OnionClaw provides an OpenClaw skill that routes requests through the Tor network to search dark-web indexes, fetch .onion hidden-service pages, rotate Tor circuits for fresh identities, and run a structured OSINT investigation pipeline. It bundles command-line scripts to check Tor status, search multiple live dark-web engines, fetch and scrape pages via Tor, and feed scraped content into an LLM-based analysis pipeline for threat intelligence or breach discovery. Typical outputs include deduplicated search results, fetched page text, extracted links, and a structured investigative report.

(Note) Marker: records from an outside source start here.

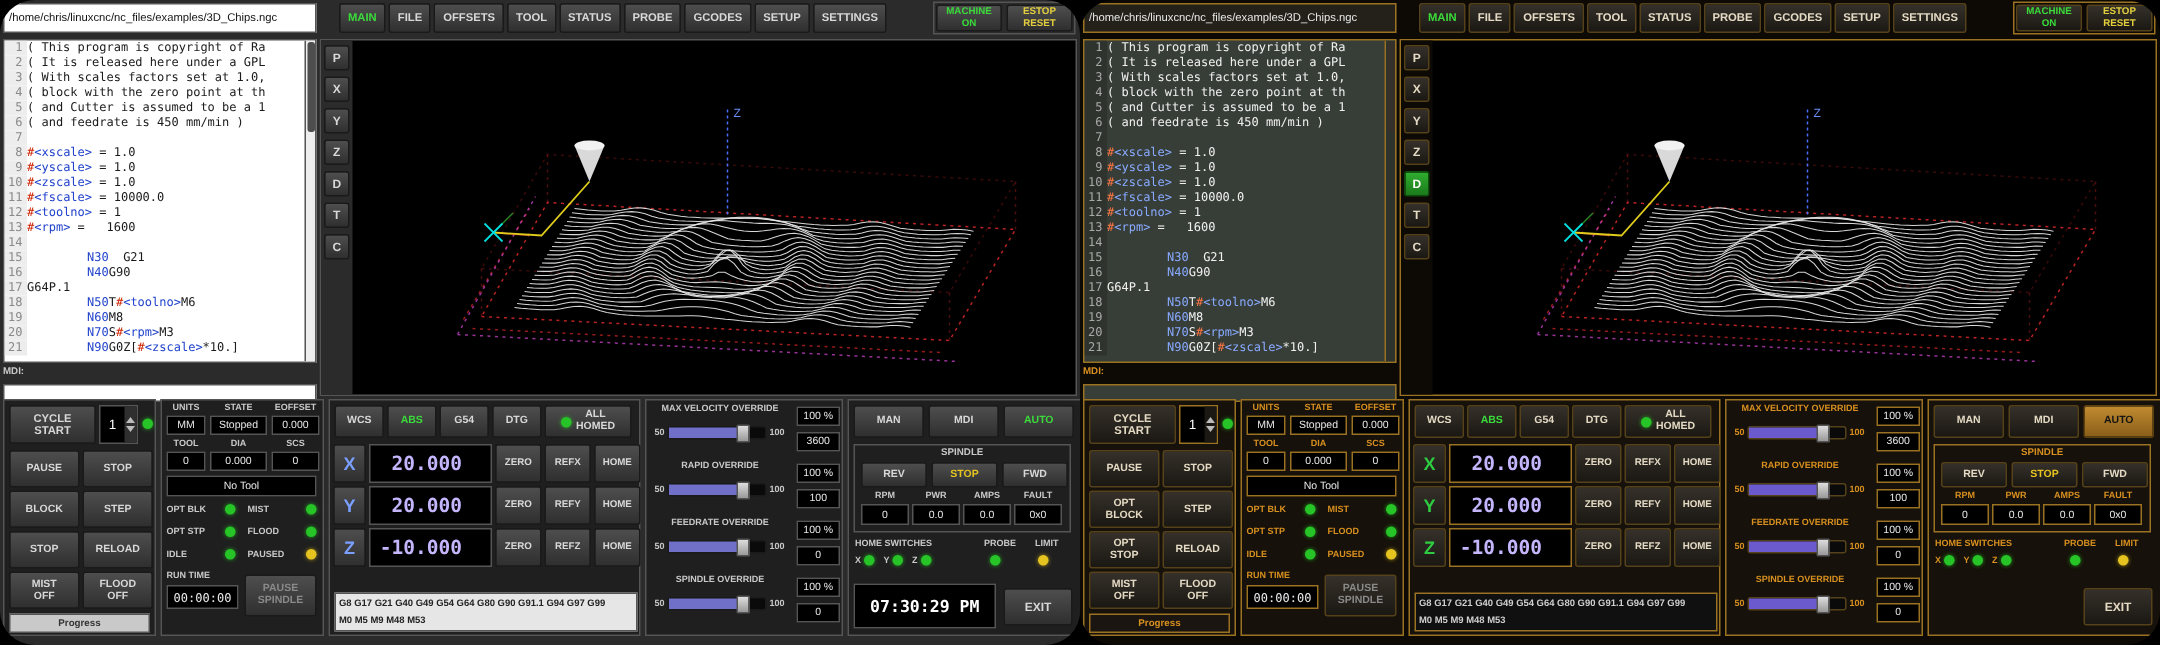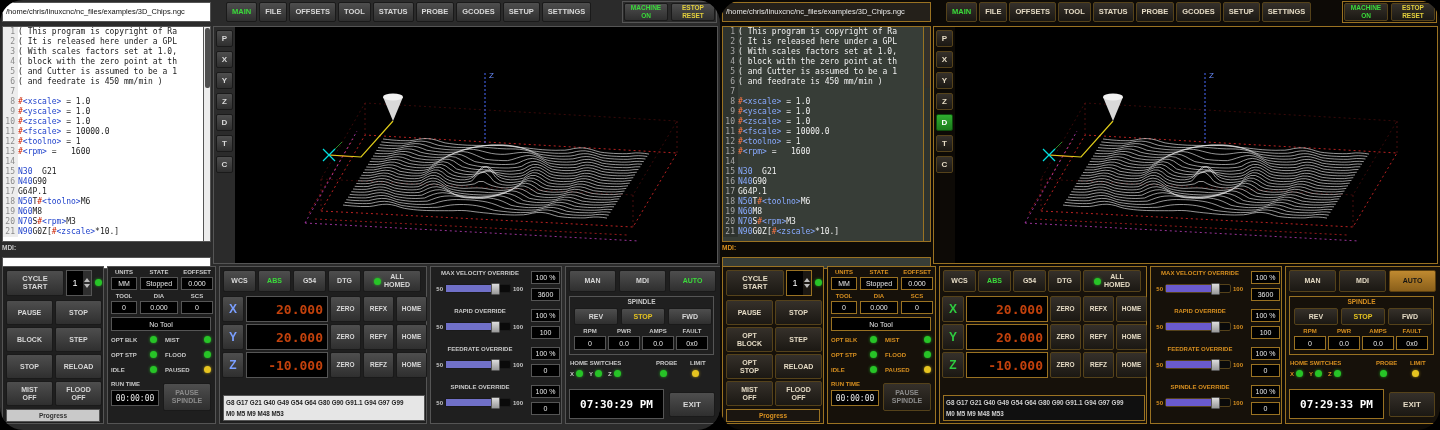--- a/index.html
+++ b/index.html
@@ -57,21 +57,21 @@
   .machine-on { color:#3adb3a; } .estop { color:#e3cf3d; }
 
   
   .editor { position:absolute; left:2px; top:26px; width:209px; height:216px;
             background:var(--editor-bg); border:1px solid var(--box-border); overflow:hidden;
             font-family:"DejaVu Sans Mono", monospace; }
   .gl { display:flex; height:10px; line-height:10px; font-size:8px; white-space:pre; }
   .ln { width:15px; text-align:right; padding-right:3px; background:var(--gutter);
         color:var(--gutter-text); flex:none; }
   .code { color:var(--editor-text); }
-  .sg-h{color:var(--hash);} .sg-v{color:var(--var);} .sg-n{color:var(--nword);}
+  .sg-h{color:var(--hash);} .sg-v{color:var(--var);} .sg-n{color:var(--nword);margin-left:40px;}
   .sg-c,.sg-p{color:inherit;}
   .vscroll { position:absolute; right:0; top:0; width:7px; height:100%; background:var(--gutter);
              border-left:1px solid var(--box-border); }
   .vscroll .thumb { position:absolute; top:1px; left:1px; width:5px; height:60px;
                     background:var(--btn-a); border-radius:2px; }
 
   .mdi { position:absolute; left:2px; top:244px; width:209px; height:20px; }
   .mdi-label { font-size:6.5px; color:var(--label); height:7px; line-height:7px; font-weight:bold; }
   .mdi-input { width:100%; height:12px; background:var(--editor-bg); border:1px solid var(--box-border);
                font-size:8px; color:var(--editor-text); padding:0 2px; font-family:"DejaVu Sans Mono",monospace; }
@@ -131,23 +131,23 @@
 
   
   .drobox { left:219px; top:0; width:208px; height:158px; }
   .dro-top { position:absolute; top:3px; left:3px; display:flex; gap:2px; }
   .drobtn { width:33px; height:22px; }
   .drobtn.active { color:#3adb3a; }
   .allhomed { width:58px; height:22px; gap:3px; }
   .axisrow { position:absolute; left:2px; display:flex; gap:2px; }
   .arow0{top:29px;} .arow1{top:57px;} .arow2{top:85px;}
   .axis-btn { width:22px; height:26px; font-size:12px; color:var(--axis); }
-  .dro-val { width:82px; height:26px; background:#000; color:#c2410c; border:1px solid var(--box-border);
+  .dro-val { width:82px; height:26px; background:#000; color:#c4b5fd; border:1px solid var(--box-border);
              font-family:"DejaVu Sans Mono",monospace; font-weight:bold; font-size:13px;
-             display:flex; align-items:center; justify-content:flex-end; padding-right:4px; }
+             display:flex; align-items:center; justify-content:flex-end; padding-right:19px; }
   .btn.sm { width:31px; height:26px; font-size:6.5px; }
   .modal { position:absolute; left:3px; top:128px; width:202px; height:26px;
            background:var(--modal-bg); border:1px solid var(--box-border); padding:1px 2px; }
   .mline { font-size:6.3px; color:var(--modal-text); line-height:11px; white-space:nowrap; font-weight:bold; }
 
   
   .ovrbox { left:430px; top:0; width:132px; height:158px; }
   .ovr-group { position:absolute; left:2px; width:128px; height:37px; }
   .g0{top:2px;} .g1{top:40px;} .g2{top:78px;} .g3{top:116px;}
   .ovr-label { position:absolute; left:0; top:1px; width:94px; text-align:center; }
@@ -887,19 +887,18 @@
                 <span class="led green"></span>
               </span>
             <span class="axpair">
                 <span class="lbl">Z</span>
                 <span class="led green"></span>
               </span>
           </span>
           <span class="led green probe-led"></span>
           <span class="led yellow limit-led"></span>
         </div>
-        <div class="clock">07:29:33 PM</div>
         <div class="btn exit">EXIT</div>
       </div>
 
     </div>
   </div>
 </div>
 
 </body></html>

Use OnionClaw when you need lawful OSINT on dark-web sources: searching for leaked credentials, checking whether a domain or email appears in .onion indexes, investigating ransomware group activity, or fetching specific .onion pages for analysis. It is appropriate when you can run Tor locally and accept the operational caveats of intermittent hidden-service availability. Do NOT use for illegal activities.
Compatible with Python-based OpenClaw agents and any agent that can run local Python scripts; integrates with LLM providers when configured via .env for analysis steps.
OnionClaw is a Tor/dark web OSINT skill that searches 12 dark web engines, fetches .onion pages, and produces structured analysis reports. No bundled scripts were available to test. The SKILL.md is well-documented with clear command examples and investigation flows. Key security concern: sync_sicry.py fetches and overwrites local code from a remote GitHub repo (effectively curl|bash pattern), and git pull auto-update without confirmation.
The sync_sicry.py mechanism is the biggest red flag — it downloads code from GitHub and replaces a local module, which is a supply-chain attack vector. The git pull auto-update is also concerning but less severe. The skill's purpose (dark web OSINT) is legitimate but niche. No scripts were bundled in the DB fetch so runtime behavior couldn't be tested. The SKILL.md itself is high quality with good structure.